Among the records below, find each line containing the word "Sharma" and copy it.

◆ ◆ ◆ ◆

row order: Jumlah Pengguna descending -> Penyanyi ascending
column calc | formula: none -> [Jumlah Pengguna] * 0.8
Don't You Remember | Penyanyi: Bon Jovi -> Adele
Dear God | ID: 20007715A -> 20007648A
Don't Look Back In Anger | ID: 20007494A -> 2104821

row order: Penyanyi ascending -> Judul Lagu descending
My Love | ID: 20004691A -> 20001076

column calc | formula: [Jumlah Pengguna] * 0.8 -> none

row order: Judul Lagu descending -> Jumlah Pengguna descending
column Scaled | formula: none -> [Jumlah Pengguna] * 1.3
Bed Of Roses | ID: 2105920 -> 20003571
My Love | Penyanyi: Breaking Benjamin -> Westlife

◆ ◆ ◆ ◆

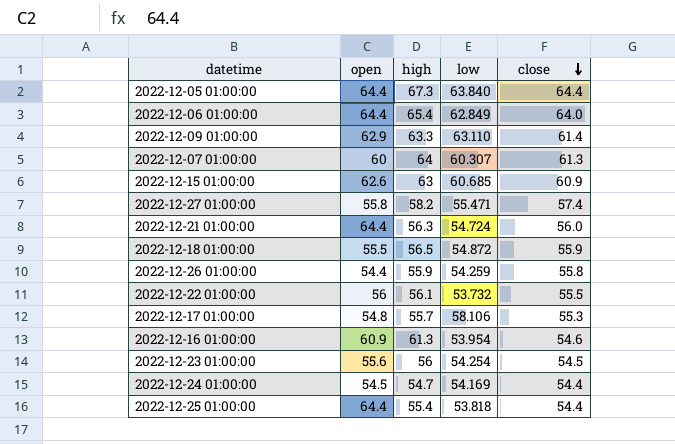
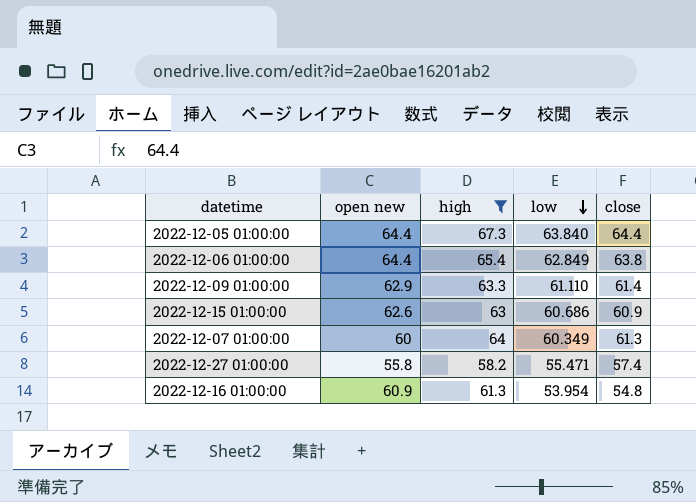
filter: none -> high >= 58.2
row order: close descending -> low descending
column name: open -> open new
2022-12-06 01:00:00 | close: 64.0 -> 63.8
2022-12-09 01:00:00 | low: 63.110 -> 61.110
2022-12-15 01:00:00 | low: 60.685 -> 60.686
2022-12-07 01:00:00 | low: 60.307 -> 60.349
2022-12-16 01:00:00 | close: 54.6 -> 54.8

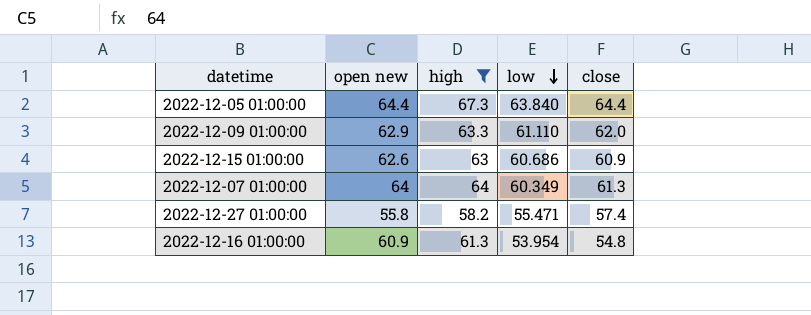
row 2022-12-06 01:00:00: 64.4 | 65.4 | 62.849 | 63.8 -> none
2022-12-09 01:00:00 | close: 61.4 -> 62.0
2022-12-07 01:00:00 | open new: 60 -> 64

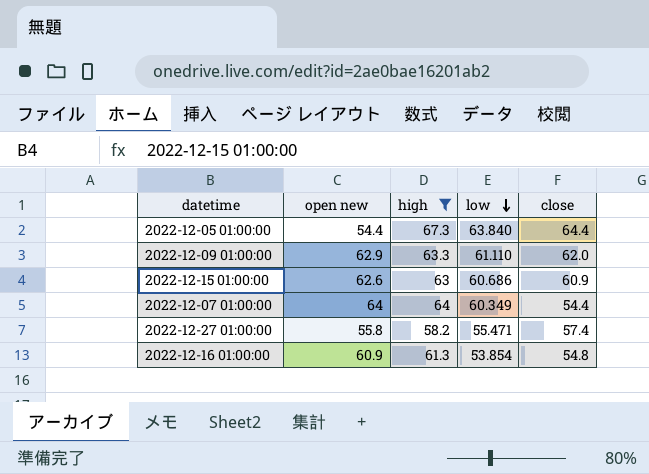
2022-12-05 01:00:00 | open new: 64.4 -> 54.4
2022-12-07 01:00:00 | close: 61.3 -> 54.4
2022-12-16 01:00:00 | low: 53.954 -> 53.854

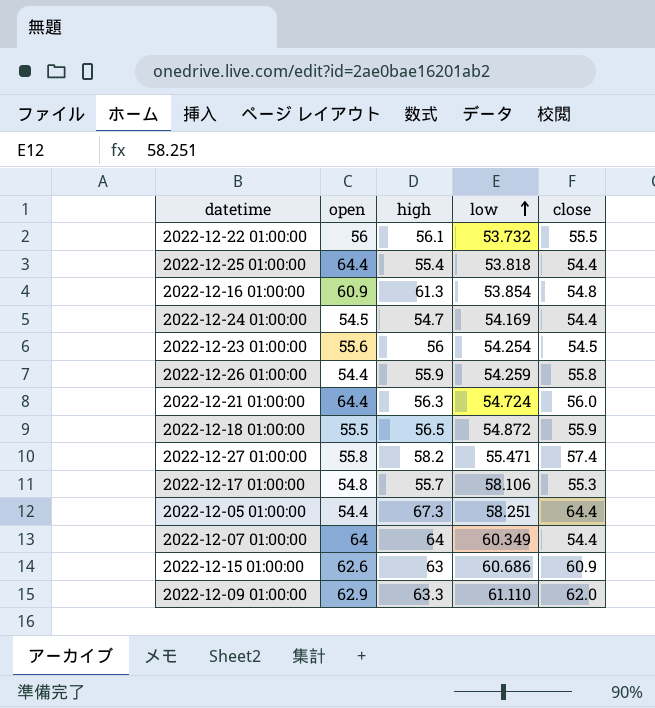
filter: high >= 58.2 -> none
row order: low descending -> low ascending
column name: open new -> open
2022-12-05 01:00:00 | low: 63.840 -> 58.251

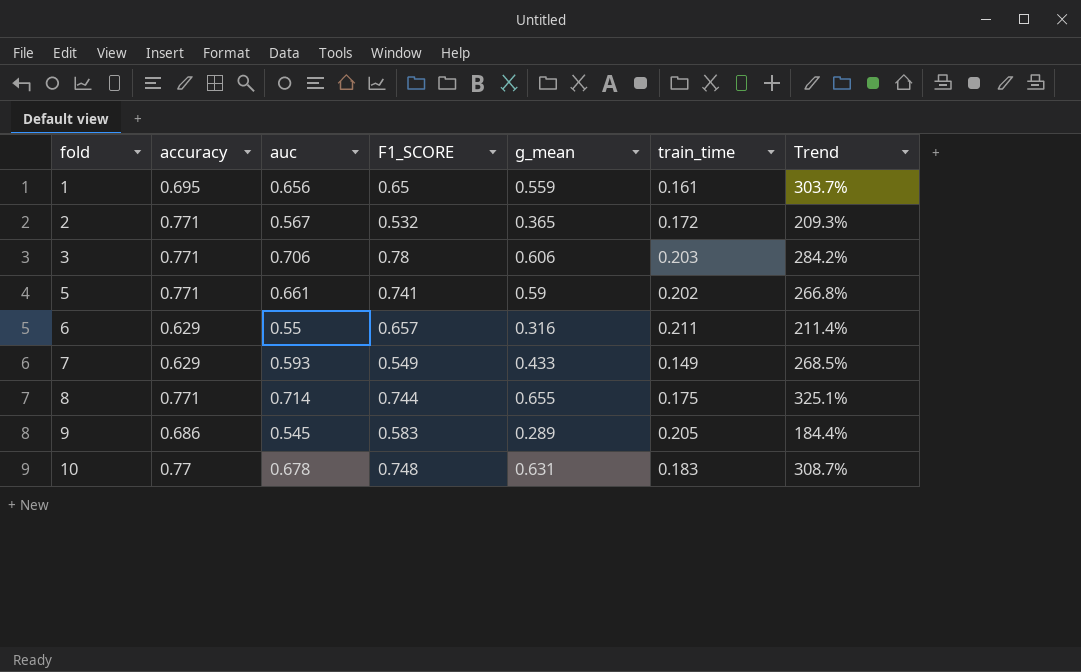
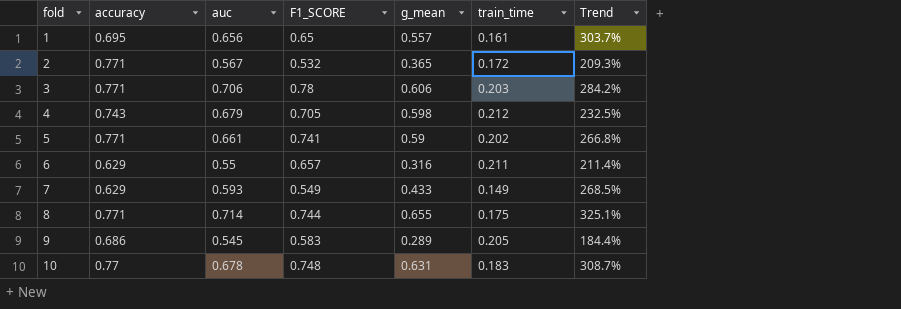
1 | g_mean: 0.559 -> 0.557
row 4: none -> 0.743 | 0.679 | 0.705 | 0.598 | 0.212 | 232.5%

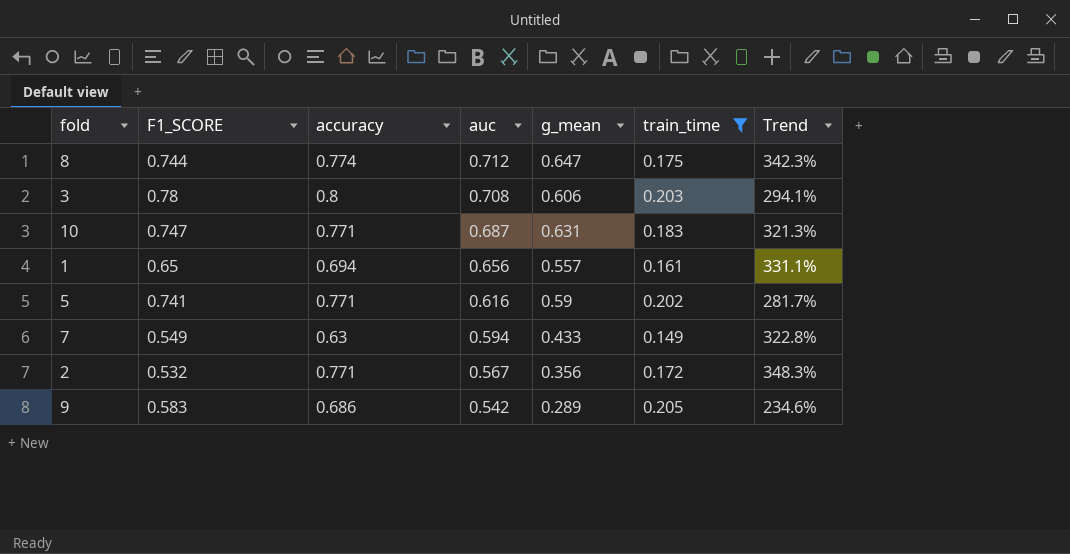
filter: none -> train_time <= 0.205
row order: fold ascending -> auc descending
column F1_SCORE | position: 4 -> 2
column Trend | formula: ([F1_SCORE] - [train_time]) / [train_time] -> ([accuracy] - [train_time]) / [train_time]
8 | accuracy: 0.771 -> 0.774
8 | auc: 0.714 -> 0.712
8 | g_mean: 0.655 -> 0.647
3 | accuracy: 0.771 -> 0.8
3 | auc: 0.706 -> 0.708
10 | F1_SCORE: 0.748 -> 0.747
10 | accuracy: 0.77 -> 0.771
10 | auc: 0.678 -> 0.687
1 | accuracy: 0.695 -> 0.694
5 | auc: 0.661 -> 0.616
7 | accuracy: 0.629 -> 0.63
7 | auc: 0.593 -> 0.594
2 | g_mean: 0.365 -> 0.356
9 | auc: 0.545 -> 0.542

◆ ◆ ◆ ◆

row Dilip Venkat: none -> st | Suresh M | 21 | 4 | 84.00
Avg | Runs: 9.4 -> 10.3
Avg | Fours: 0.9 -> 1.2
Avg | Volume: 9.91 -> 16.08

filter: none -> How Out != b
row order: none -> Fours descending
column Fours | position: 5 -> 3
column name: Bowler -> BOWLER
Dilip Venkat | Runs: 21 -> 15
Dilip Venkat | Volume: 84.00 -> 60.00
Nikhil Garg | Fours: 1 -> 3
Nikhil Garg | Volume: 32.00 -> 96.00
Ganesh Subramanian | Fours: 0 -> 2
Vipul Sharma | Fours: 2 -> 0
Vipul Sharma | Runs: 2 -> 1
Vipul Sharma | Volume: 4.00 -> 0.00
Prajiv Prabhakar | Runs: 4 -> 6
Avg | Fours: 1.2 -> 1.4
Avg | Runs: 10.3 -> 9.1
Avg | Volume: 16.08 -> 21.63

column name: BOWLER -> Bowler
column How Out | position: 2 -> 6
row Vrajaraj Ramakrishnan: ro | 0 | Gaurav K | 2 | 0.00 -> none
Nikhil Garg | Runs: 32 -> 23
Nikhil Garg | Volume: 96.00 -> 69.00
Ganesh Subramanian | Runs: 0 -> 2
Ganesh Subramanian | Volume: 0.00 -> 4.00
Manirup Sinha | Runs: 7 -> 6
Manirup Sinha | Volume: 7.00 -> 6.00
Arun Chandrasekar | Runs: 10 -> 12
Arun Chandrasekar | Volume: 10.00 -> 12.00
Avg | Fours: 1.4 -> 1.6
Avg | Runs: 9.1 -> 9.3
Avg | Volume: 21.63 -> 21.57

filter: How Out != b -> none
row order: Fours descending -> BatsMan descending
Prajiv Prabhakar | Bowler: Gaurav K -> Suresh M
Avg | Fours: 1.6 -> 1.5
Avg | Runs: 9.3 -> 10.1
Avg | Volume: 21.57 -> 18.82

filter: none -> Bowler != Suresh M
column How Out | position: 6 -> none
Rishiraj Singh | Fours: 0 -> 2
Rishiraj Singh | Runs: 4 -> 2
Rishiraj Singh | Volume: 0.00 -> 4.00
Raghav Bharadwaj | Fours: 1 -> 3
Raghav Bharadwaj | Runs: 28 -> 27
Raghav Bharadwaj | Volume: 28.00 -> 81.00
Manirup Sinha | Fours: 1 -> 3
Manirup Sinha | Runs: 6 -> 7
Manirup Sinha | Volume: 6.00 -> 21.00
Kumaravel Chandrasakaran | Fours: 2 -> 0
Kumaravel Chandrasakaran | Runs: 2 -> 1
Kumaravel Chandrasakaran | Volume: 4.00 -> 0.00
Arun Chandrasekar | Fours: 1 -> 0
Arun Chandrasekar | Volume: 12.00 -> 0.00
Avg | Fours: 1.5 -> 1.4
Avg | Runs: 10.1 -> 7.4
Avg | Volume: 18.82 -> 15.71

◆ ◆ ◆ ◆

→ Response to the task
Vipul Sharma | Fours: 2 -> 0
Vipul Sharma | Runs: 2 -> 1
Vipul Sharma | Volume: 4.00 -> 0.00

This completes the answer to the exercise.